Every year, I make several predictions about our industry. At the end of each year, I review my predictions for that year and make myself accountable for my statements. In this review of predictions for 1998, I'll rate my predictions on a scale of 1 (poor) to 5 (excellent).

Predictions and Scores
By the end of 1998, we will see a quad-processor Windows NT system capable of handling 800 concurrent online transaction processing (OLTP) users. According to benchmarks from TPC-C (http://www.tpc.org), NT can handle well beyond this number of concurrent OLTP users. Oracle, DB2, and Informix all support load balancing on NT today. This support allows these databases to work with 4- to 16-node clusters. In such configurations, you can easily support 800 concurrent users. Another factor is Web-based e-commerce systems, which some NT sites are using to host thousands of database users simultaneously. Score: 5.

NT Server will become the platform of choice for serving network computers (NCs). In fact, most NCs are attached to Citrix WinFrame, which is based on NT 3.51. Not enough Java applications are available to run an NC as an NC, so people are using NCs as thin clients to access Windows-based applications. Score: 5.

NCs are unlikely to compel companies to dump their client OSs. Today, you're more likely to see Windows CE than JavaOS embedded in a Personal Digital Assistant (PDA), terminal, or NC. Rather than eliminating Windows from the desktop, the focus on NCs opened an opportunity for Microsoft to add Windows CE to desktops. Score: 5.
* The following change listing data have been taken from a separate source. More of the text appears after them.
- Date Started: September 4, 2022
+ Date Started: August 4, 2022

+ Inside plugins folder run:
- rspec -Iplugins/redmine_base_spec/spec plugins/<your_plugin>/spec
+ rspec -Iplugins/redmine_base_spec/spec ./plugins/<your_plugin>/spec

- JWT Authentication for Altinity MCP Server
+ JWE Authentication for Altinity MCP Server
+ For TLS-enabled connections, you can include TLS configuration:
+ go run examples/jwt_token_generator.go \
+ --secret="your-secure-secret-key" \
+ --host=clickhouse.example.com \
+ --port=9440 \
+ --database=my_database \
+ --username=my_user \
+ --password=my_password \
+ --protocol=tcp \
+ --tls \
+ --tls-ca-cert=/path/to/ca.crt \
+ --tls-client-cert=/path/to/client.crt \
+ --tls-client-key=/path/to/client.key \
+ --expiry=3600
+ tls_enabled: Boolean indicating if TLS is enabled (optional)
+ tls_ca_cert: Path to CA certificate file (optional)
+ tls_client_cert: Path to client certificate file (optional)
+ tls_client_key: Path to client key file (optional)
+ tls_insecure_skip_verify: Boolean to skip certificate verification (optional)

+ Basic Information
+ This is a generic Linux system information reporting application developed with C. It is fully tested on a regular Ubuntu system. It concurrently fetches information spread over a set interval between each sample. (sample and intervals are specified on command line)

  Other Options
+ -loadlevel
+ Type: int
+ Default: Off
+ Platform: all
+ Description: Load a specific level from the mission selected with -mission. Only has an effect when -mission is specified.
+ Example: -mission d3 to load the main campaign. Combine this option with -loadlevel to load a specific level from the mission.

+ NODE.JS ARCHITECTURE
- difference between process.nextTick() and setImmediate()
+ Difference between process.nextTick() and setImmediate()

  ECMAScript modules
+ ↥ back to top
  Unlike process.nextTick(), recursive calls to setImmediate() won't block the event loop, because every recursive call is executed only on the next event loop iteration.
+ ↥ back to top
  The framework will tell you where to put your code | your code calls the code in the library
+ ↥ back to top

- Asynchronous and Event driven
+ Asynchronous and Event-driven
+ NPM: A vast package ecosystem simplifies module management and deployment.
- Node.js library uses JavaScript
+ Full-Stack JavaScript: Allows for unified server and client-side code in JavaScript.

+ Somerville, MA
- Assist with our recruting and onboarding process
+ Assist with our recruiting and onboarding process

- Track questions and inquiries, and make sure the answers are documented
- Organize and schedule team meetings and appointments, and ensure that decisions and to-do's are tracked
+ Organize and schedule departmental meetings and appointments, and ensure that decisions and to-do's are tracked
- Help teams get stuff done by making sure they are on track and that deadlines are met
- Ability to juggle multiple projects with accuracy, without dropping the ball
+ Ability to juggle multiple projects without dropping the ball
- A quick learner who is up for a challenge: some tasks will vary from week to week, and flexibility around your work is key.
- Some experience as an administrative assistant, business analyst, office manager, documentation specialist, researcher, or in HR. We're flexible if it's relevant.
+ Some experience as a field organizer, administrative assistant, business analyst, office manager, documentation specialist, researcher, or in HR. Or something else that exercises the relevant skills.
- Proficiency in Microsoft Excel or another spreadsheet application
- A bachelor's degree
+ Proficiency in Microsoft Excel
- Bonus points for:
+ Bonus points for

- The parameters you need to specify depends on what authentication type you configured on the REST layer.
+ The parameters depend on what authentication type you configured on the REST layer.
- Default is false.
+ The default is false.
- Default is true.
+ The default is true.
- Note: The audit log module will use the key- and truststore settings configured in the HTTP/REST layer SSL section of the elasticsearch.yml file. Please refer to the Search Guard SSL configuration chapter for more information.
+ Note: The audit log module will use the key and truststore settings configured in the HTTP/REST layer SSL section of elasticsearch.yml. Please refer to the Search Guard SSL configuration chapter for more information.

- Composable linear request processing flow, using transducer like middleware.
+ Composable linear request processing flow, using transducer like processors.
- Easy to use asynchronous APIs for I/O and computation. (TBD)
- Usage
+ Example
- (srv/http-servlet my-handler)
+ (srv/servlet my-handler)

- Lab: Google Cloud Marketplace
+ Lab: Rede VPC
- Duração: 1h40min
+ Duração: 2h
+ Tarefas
NT 5.0 will ship around May 1998. Actually, NT 5.0 Beta 1 shipped in May 1998, so my prediction wasn't totally off base. However, as of this writing, Microsoft is saying that Windows 2000 (Win2K--­formerly NT 5.0) will ship sometime in 1999. Score: 2.

What if Compaq sold Tandem's NonStop Software for NT to Microsoft? On September 10, 1998, Compaq announced that Microsoft had purchased portions of Tandem's NonStop Kernel, Digital OpenVMS, and Digital UNIX platforms. Score: 5.

With this purchase, Microsoft gets clustered file systems, remote mirroring technology, data and file partitioning infrastructure, advanced tools for high-availability systems, remote systems management and system-health detection services. These technologies will show up in future versions of SQL Server and Win2K, allowing the platform to handle larger and more complex problems. A Tandem customer sent me the following letter illustrating the importance of the technology transfer:

"Tandem is at least 5 years ahead in terms of technology and really understands how to make OLTP systems. More important for developers, Tandem understands how essential it is to present a single system image for cluster systems, to help developers and system managers. The code I write does not need to know whether it will run on a single CPU accessing a single disk, or on a 4096 CPU cluster accessing SQL Server tables partitioned over 10,000 disks. This approach is radically different from Microsoft Cluster Server (MSCS), which requires developers to make software cluster-aware, introducing complexity. Developers should really be devoting their time to developing business solutions, not trying to grapple with yet another Microsoft API. Unfortunately, Tandem technology has been locked up within the very expensive Himalaya systems. I think many NT devotees and critics will be shocked by the huge leap in capabilities that NonStop Software will bring to NT. Compaq has a great opportunity to alter the market's perception of NT. I hope Compaq gets it right."

Compaq will sell Digital's UNIX to Compaq's UNIX partner, SCO. Right idea, wrong partner. IBM beat Compaq to the punch. Sequent and IBM will port AIX to Intel's IA-64 chip and merge the technology with SCO UNIX to create an industry-standard version of IA-64 UNIX. Compaq decided to keep its 64-bit UNIX and make it interoperable with Windows NT/2000 by adding support for COM+, Active Directory (AD), NT security, and NT services for UNIX. Score: 2.

Better Luck Next Year
OK, so I didn't score perfectly, but my predictions were a little better than the past year's. I've discovered the fastest way to improve my score is not to predict when Microsoft will ship something. I'm guaranteed to score low if I try to guess when Microsoft will ship anything. Maybe 1999 will be the year people stop asking me, "When will NT be ready for the enterprise?" I'll say, "It's already there."